(REQUIRED WORK) Which lines of the records below contain the word "месяцев"? Show each one.

━━ TASK INPUT ━━

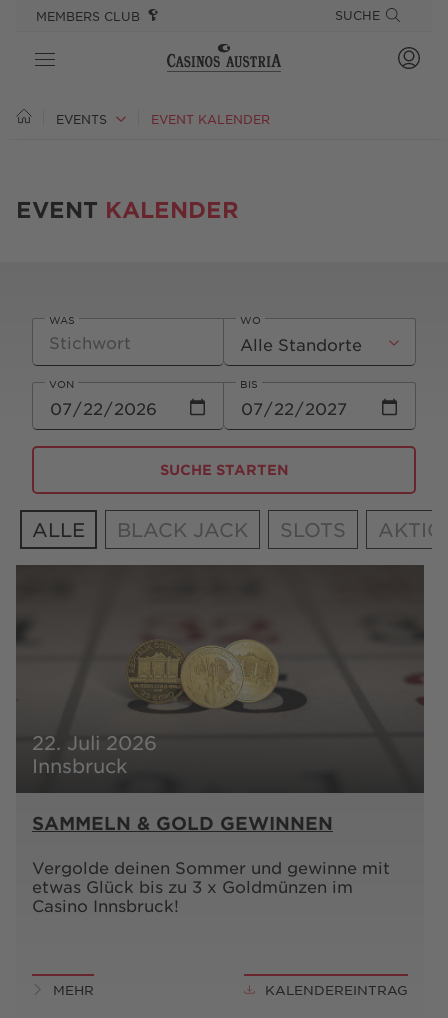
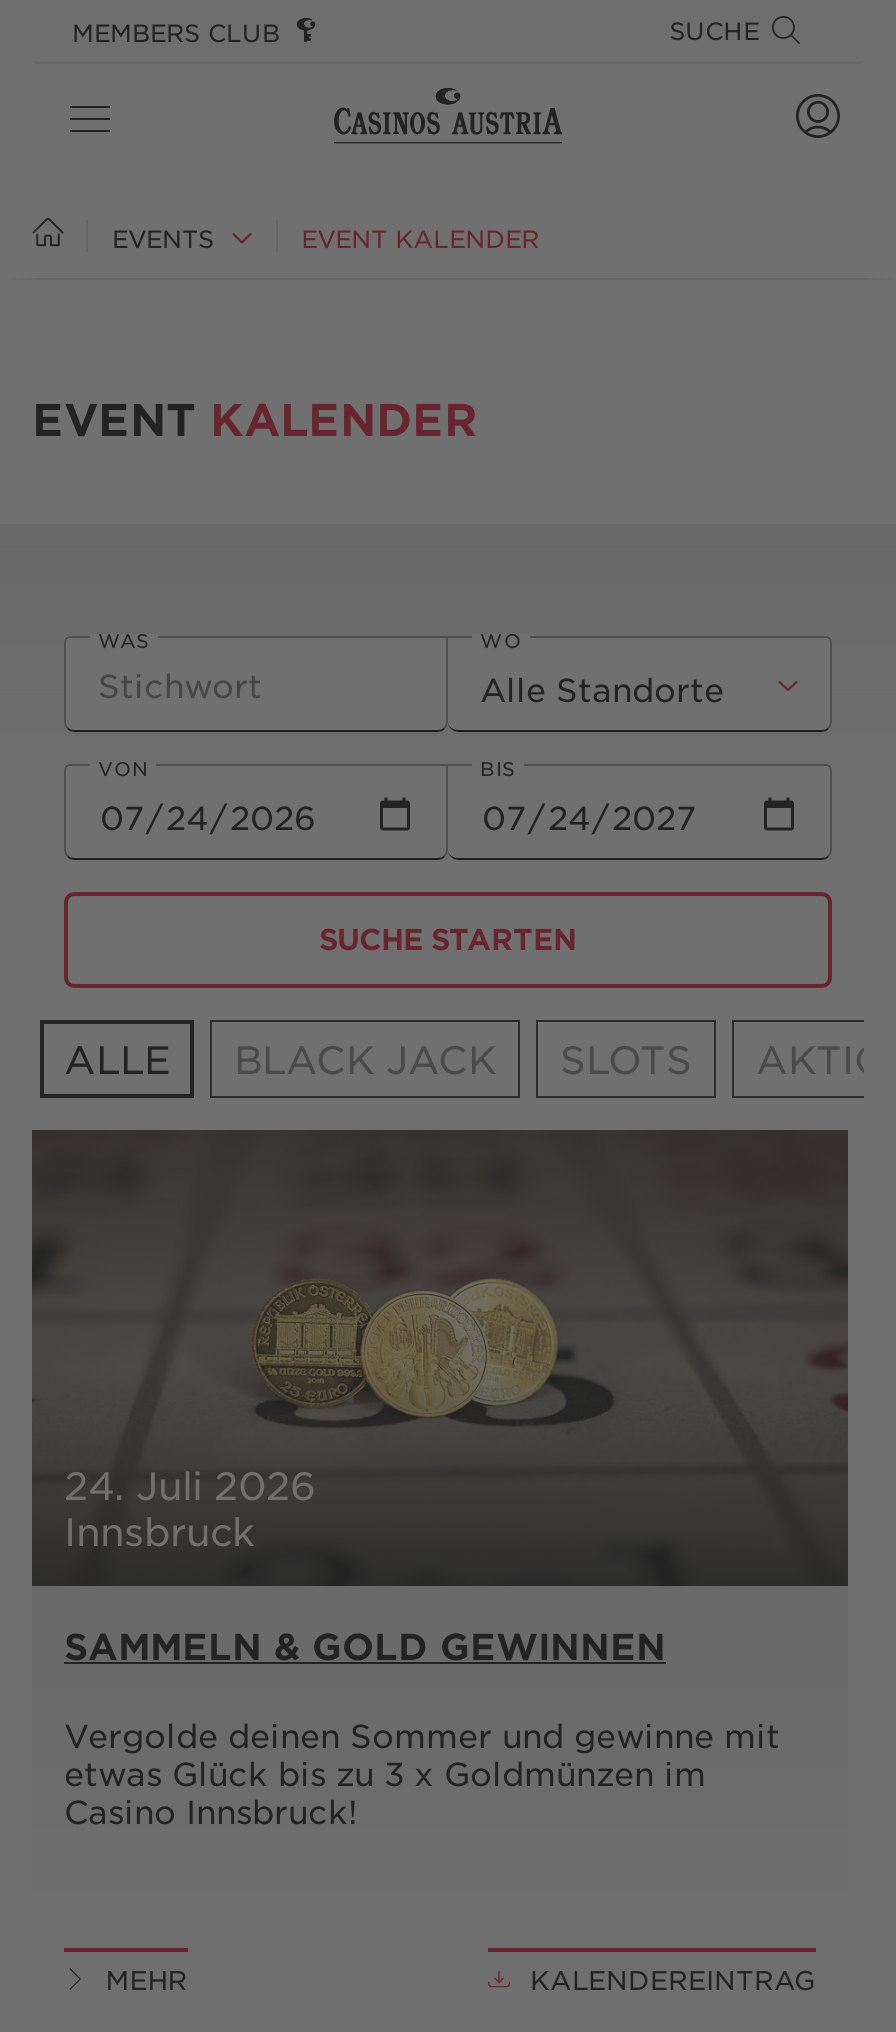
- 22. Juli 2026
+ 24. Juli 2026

━━━
━━ TASK INPUT ━━

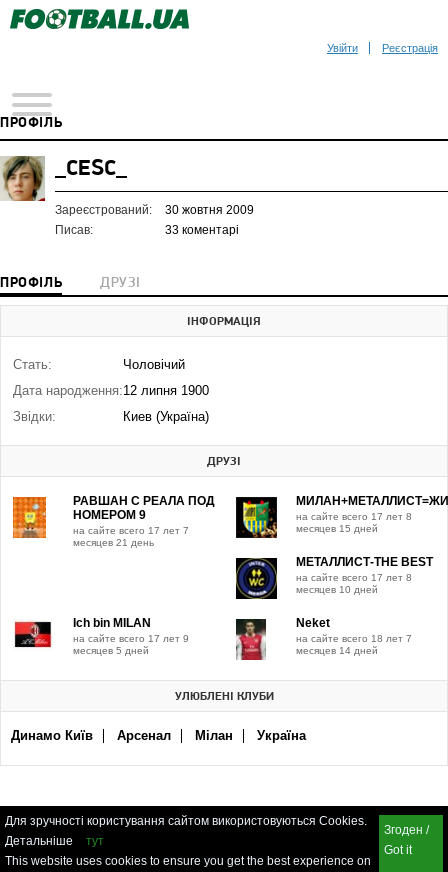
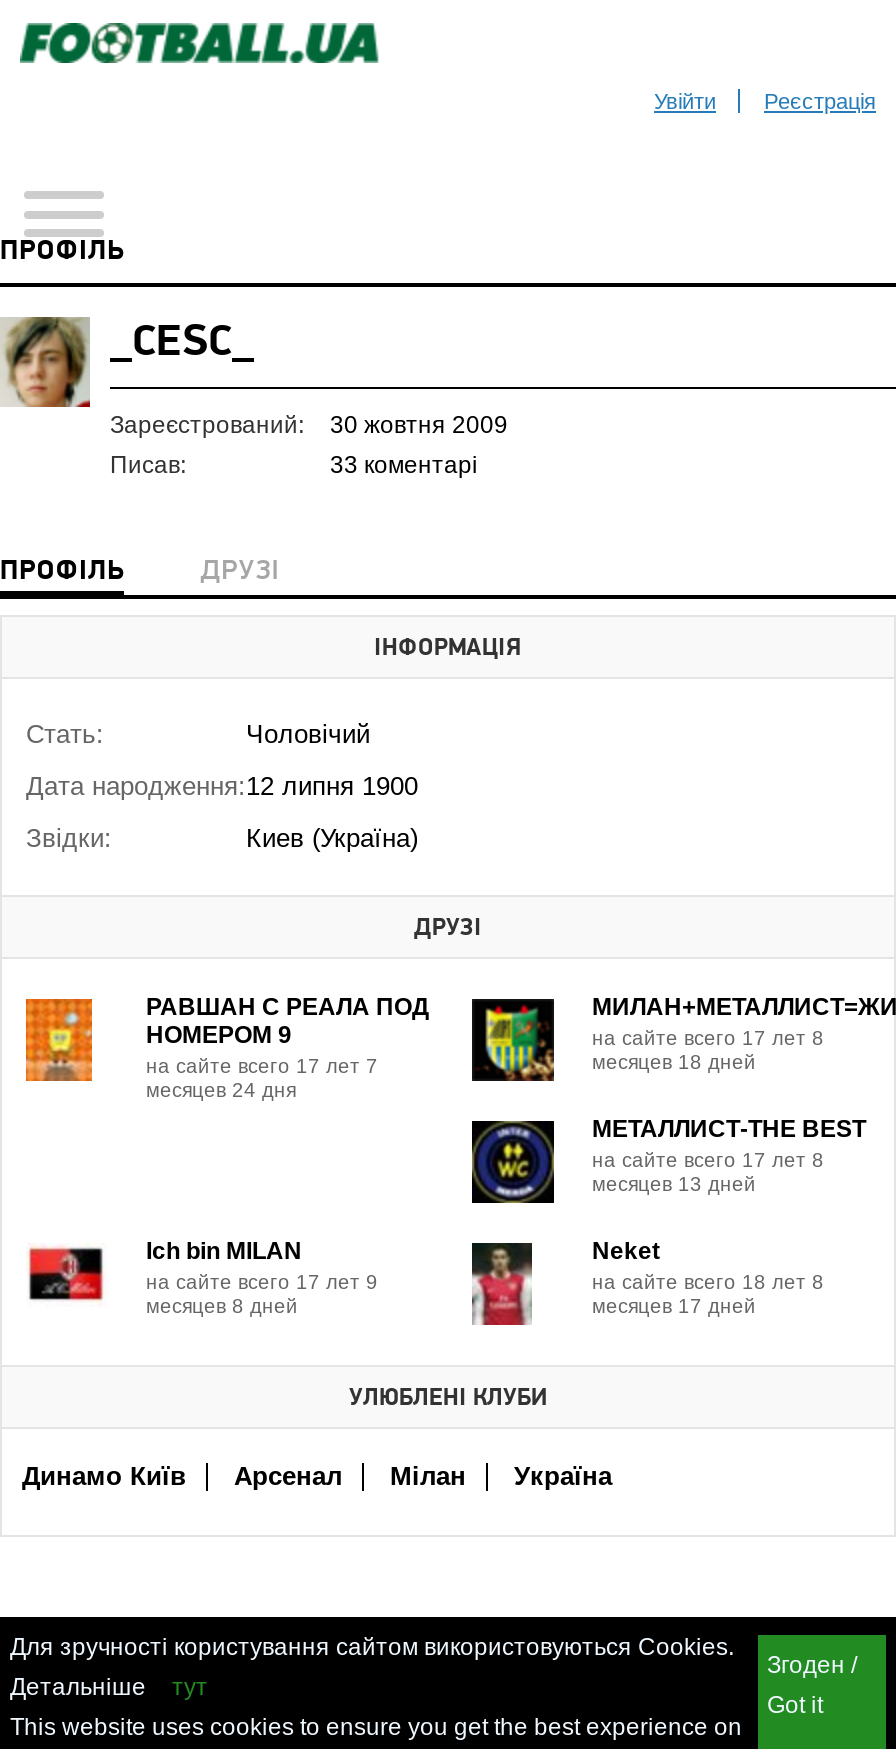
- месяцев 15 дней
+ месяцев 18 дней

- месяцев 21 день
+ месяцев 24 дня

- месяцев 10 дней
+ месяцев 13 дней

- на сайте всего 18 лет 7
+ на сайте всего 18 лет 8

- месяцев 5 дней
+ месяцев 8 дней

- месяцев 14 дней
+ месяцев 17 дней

━━━
━━ TASK INPUT ━━

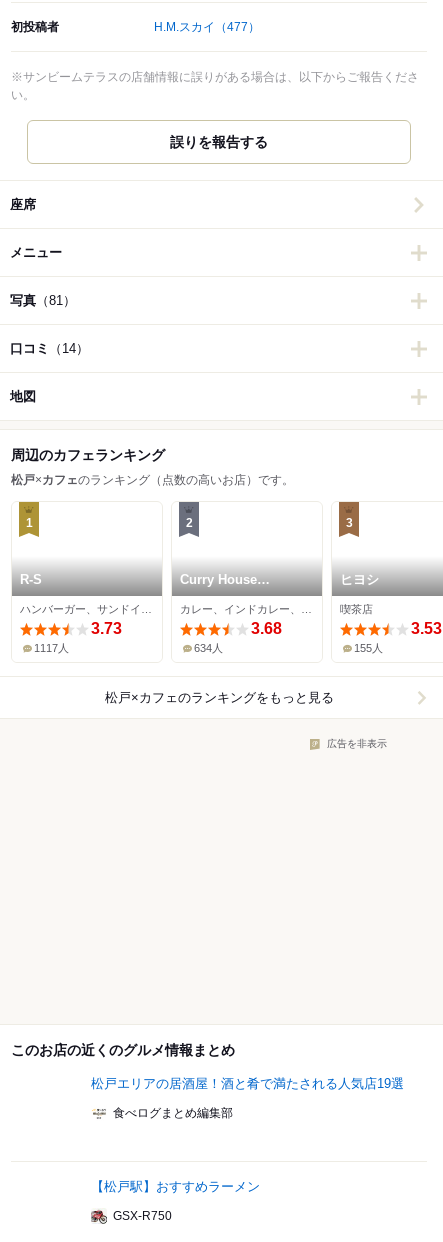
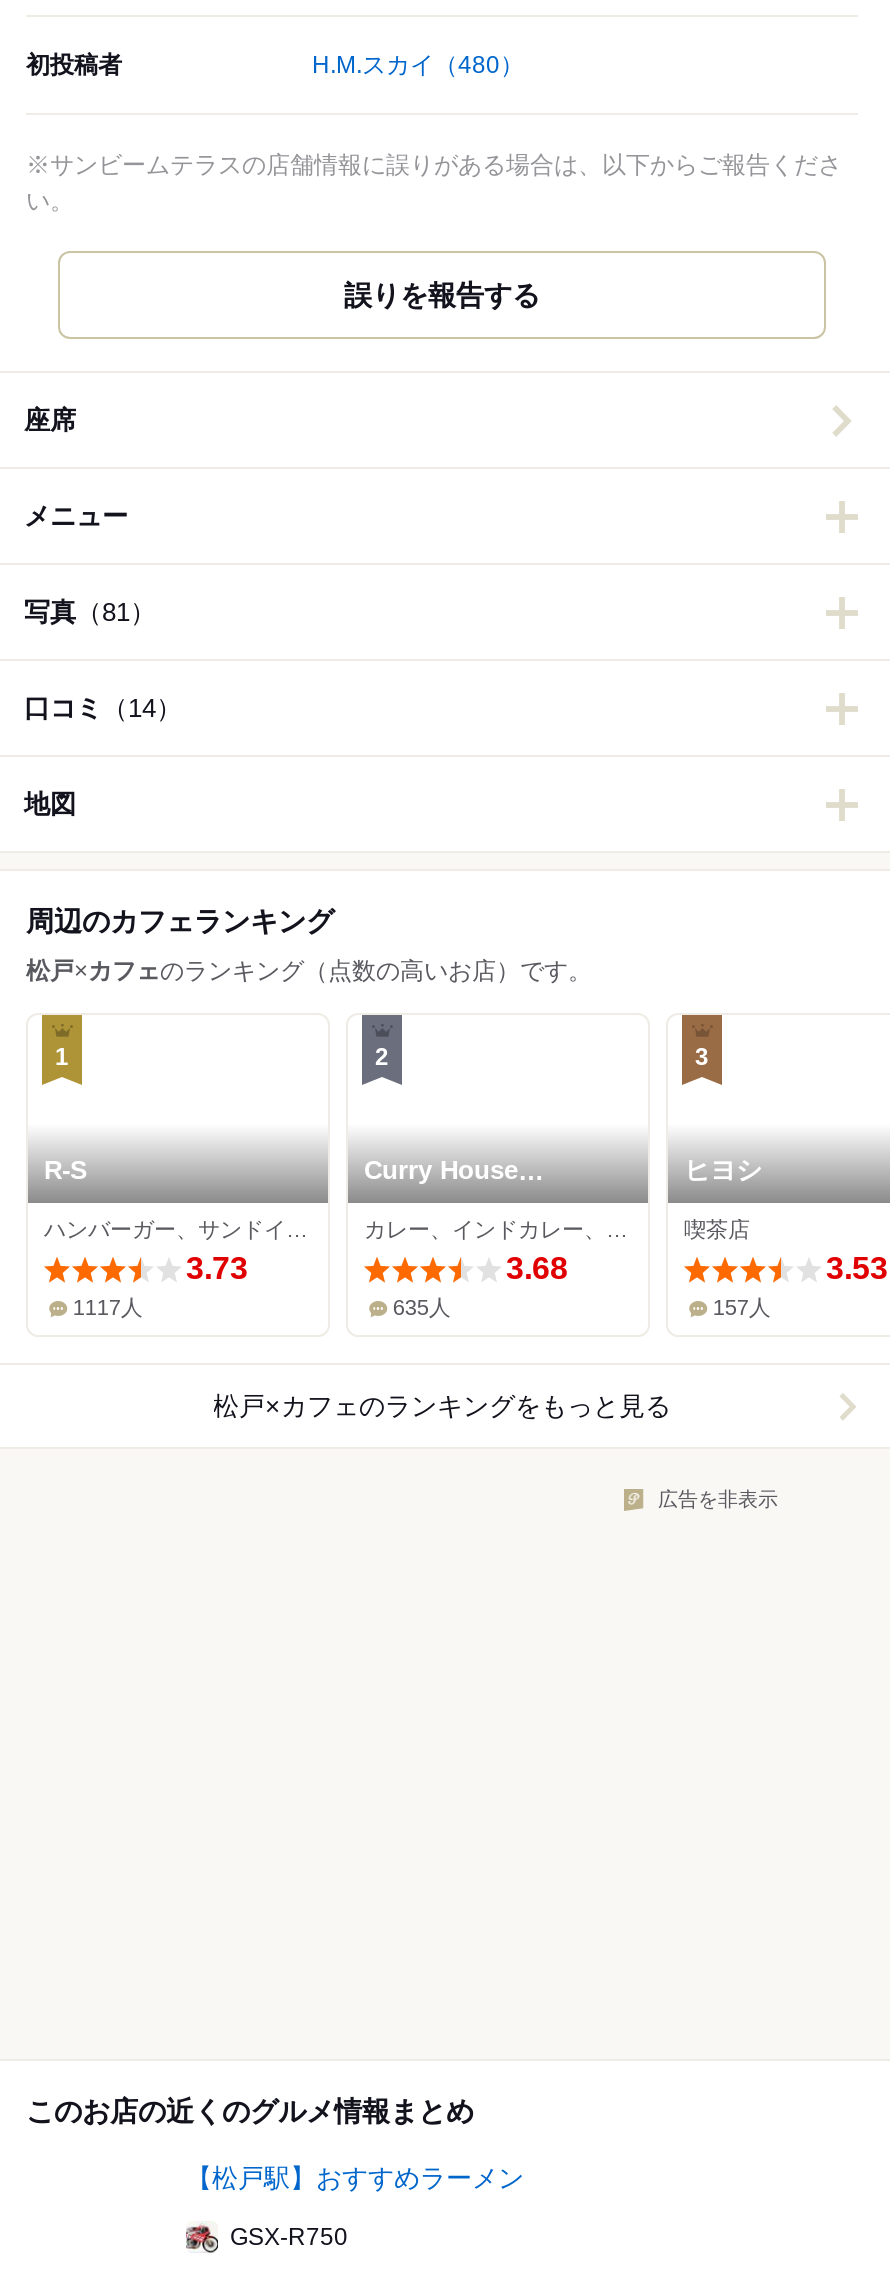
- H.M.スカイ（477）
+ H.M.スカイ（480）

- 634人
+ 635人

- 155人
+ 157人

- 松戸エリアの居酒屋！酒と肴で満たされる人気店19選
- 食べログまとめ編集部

━━━

(SOLUTION)
- месяцев 15 дней
+ месяцев 18 дней
- месяцев 21 день
+ месяцев 24 дня
- месяцев 10 дней
+ месяцев 13 дней
- месяцев 5 дней
+ месяцев 8 дней
- месяцев 14 дней
+ месяцев 17 дней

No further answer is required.